Bien que Simon Denny soit relativement bien établi, ses œuvres sont rarement proposées aux enchères. Mais l’année dernière, il a présenté Backdated NFT/ Ethereum Stamp (2016-2018-2021) dans la vente de Sotheby’s « Native Digital : A Curated NFT Sale » où sa création a été adjugée 37 800 dollars (près de 33 000 euros). « Pour les NFT, les maisons de ventes aux enchères sont beaucoup plus souvent actives sur le premier marché, et leurs clients mondiaux comme leur infrastructure correspondent à un type particulier d’artistes dont le travail se prête aux NFT », dit-il.
« AUCUN ARTISTE NE PEUT BÉNÉFICIER D’UNE RECONNAISSANCE À LONG TERME ET EN PROFONDEUR SANS LE PARTENARIAT ET L’ENGAGEMENT TOTAL D’UNE GALERIE »

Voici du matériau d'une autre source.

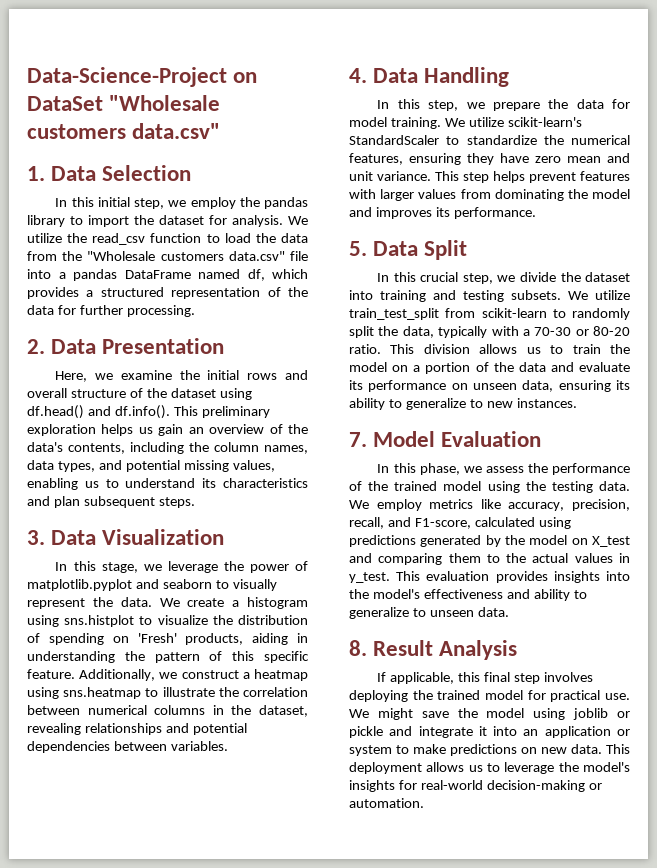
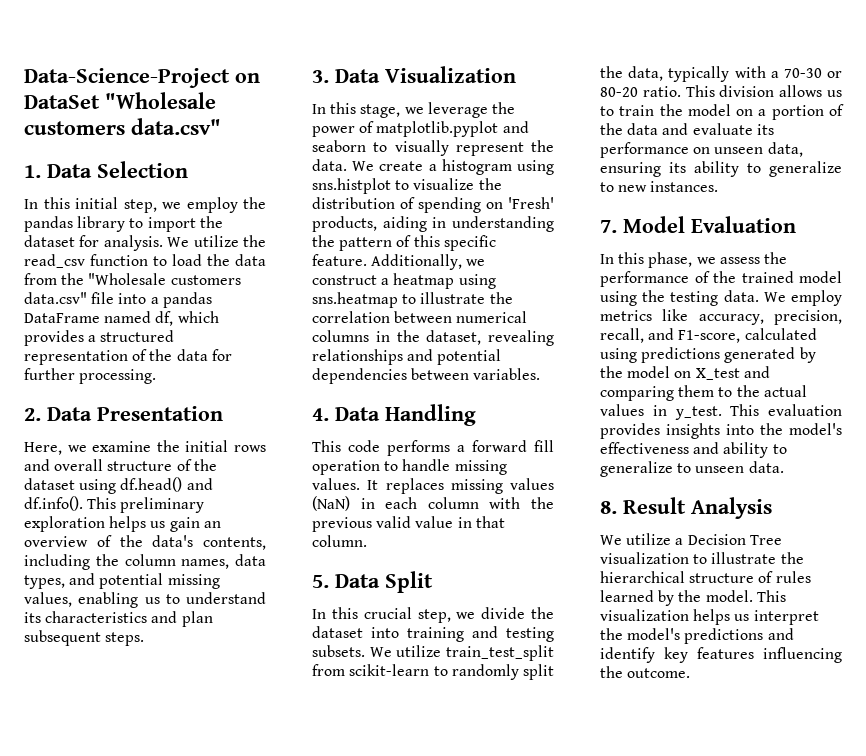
- In this step, we prepare the data for model training. We utilize scikit-learn's StandardScaler to standardize the numerical features, ensuring they have zero mean and unit variance. This step helps prevent features with larger values from dominating the model and improves its performance.
+ This code performs a forward fill operation to handle missing values. It replaces missing values (NaN) in each column with the previous valid value in that column.
- If applicable, this final step involves deploying the trained model for practical use. We might save the model using joblib or pickle and integrate it into an application or system to make predictions on new data. This deployment allows us to leverage the model's insights for real-world decision-making or automation.
+ We utilize a Decision Tree visualization to illustrate the hierarchical structure of rules learned by the model. This visualization helps us interpret the model's predictions and identify key features influencing the outcome.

Que présage cette tendance pour les galeries d’art traditionnelles ? Marchande d’art chevronnée, Dominique Lévy reste optimiste : « aucun artiste ne peut bénéficier d’une reconnaissance à long terme et en profondeur sans le partenariat et l’engagement total d’une galerie ». Cependant, ces dernières doivent repenser leur modèle économique et leurs grilles tarifaires. « Par le passé, le rôle des galeries consistait uniquement à exposer et à vendre des œuvres, explique le galeriste allemand Johann König, mais ce n’est plus essentiel car les artistes peuvent avoir un accès direct au marché. Cependant, ils ont toujours besoin de lieux pour montrer leurs œuvres, ils ont besoin de contexte, de conseils et de réseaux, en tant que galeriste il faut donc changer la façon dont on travaille pour les artistes. »
Ce décalage est également constaté par Jehan Chu, collectionneur d’art et fondateur de Kenetic, une société de trading et d’investissement sur le marché de la blockchain basée à Hongkong. Il prévoit qu’en cas de ralentissement et de baisse du marché crypto, la communauté NFT se révélerait trop superficielle pour soutenir ce secteur. « Si vous regardez le marché de l’art traditionnel, il est très profondément ancré et soutenu par les maisons de ventes, les galeries, les collections privées, les musées, les publications et tant d’autres domaines, dit-il. À quelques exceptions près, comme Crypto Punks, Bored Apes et Art Blocks, la plupart des autres NFT de collection sont des marchés peu spéculatifs. »
En dépit de l’indépendance que représente ce nouveau secteur, certains artistes et collectionneurs de ce domaine attendent que les intermédiaires du marché de l’art traditionnel y interviennent. « Du point de vue de l’accès direct au consommateur, nous ne voyons pas de soutien de la part des intermédiaires pour ajouter de la valeur, une dimension curatoriale, de la critique, ce que font les galeries ou les institutions », affirme Jehan Chu. Mais à mesure que les prix augmenteront, il prévoit qu’il sera plus difficile pour les NFT d’exister de façon totalement indépendante, car « les collectionneurs se tourneront vers les conservateurs et les institutions pour les aider à comprendre pourquoi une œuvre de Beeple vaut 69,3 millions de dollars (près de 61 millions d’euros) ».